[Material provided — start]

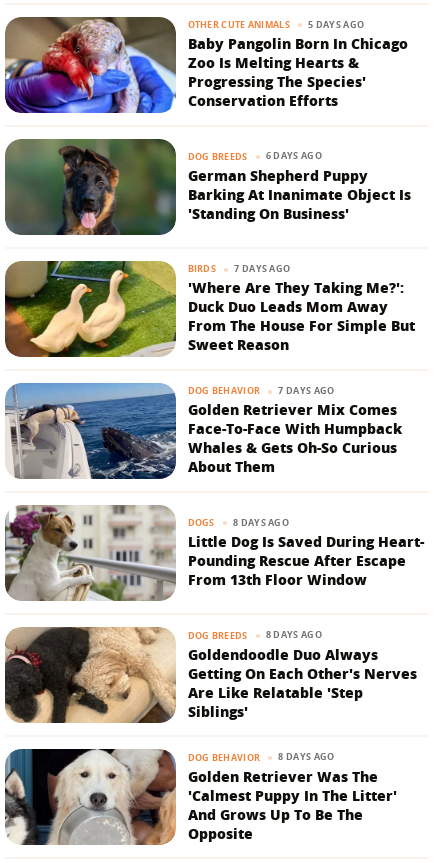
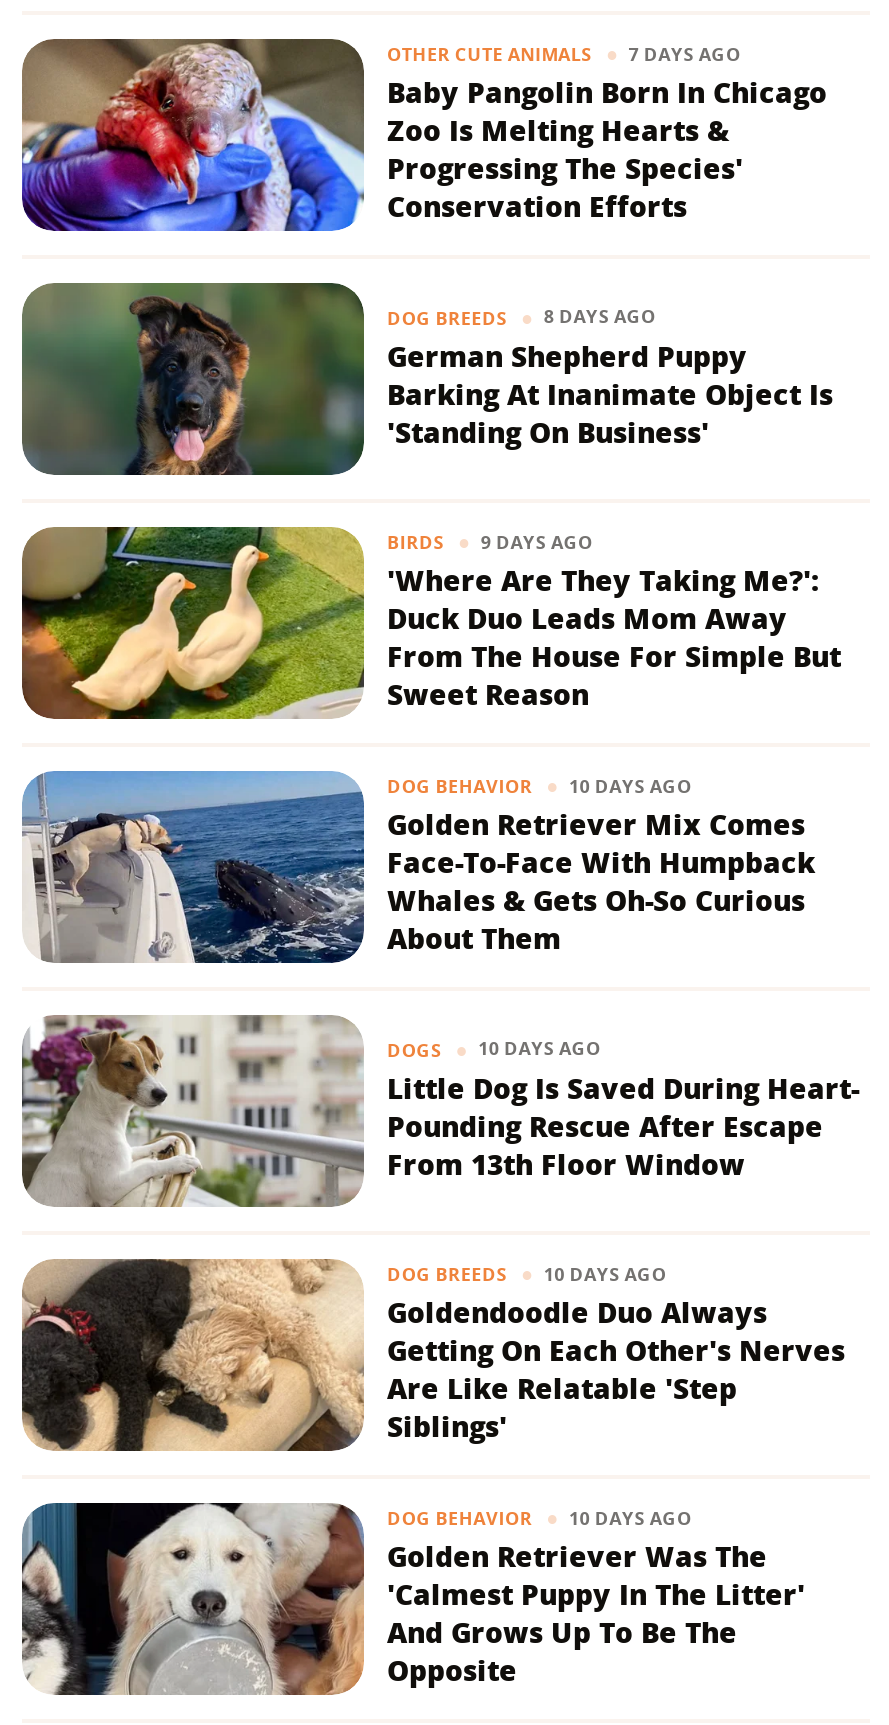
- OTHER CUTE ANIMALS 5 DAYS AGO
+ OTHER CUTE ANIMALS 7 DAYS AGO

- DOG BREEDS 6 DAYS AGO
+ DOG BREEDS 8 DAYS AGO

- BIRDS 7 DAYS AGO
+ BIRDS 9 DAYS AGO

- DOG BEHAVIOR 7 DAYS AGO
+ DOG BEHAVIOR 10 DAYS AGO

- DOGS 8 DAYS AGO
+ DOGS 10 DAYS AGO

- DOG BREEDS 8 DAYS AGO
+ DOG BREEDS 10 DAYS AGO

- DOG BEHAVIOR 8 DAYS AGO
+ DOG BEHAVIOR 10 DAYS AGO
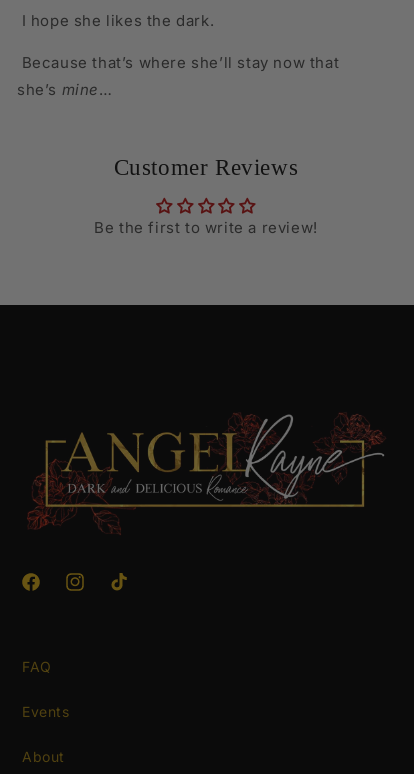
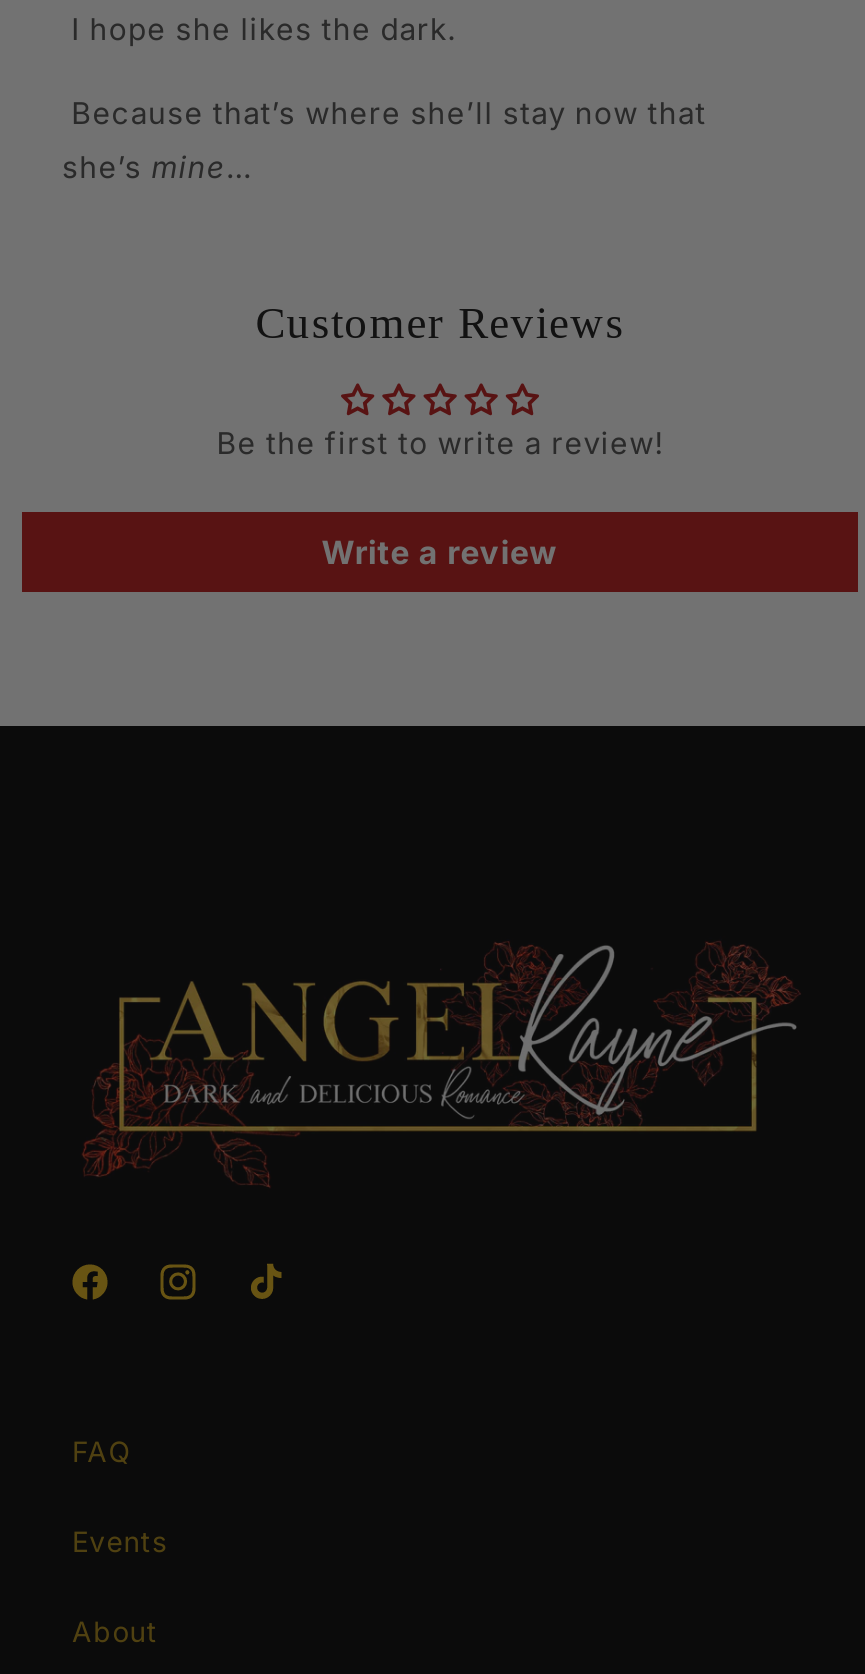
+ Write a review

[Material provided — finish]

--- Task instructions ---
Print the material precisely as given, dropping any images it holds.

--- Expected answer ---
- OTHER CUTE ANIMALS 5 DAYS AGO
+ OTHER CUTE ANIMALS 7 DAYS AGO

- DOG BREEDS 6 DAYS AGO
+ DOG BREEDS 8 DAYS AGO

- BIRDS 7 DAYS AGO
+ BIRDS 9 DAYS AGO

- DOG BEHAVIOR 7 DAYS AGO
+ DOG BEHAVIOR 10 DAYS AGO

- DOGS 8 DAYS AGO
+ DOGS 10 DAYS AGO

- DOG BREEDS 8 DAYS AGO
+ DOG BREEDS 10 DAYS AGO

- DOG BEHAVIOR 8 DAYS AGO
+ DOG BEHAVIOR 10 DAYS AGO
+ Write a review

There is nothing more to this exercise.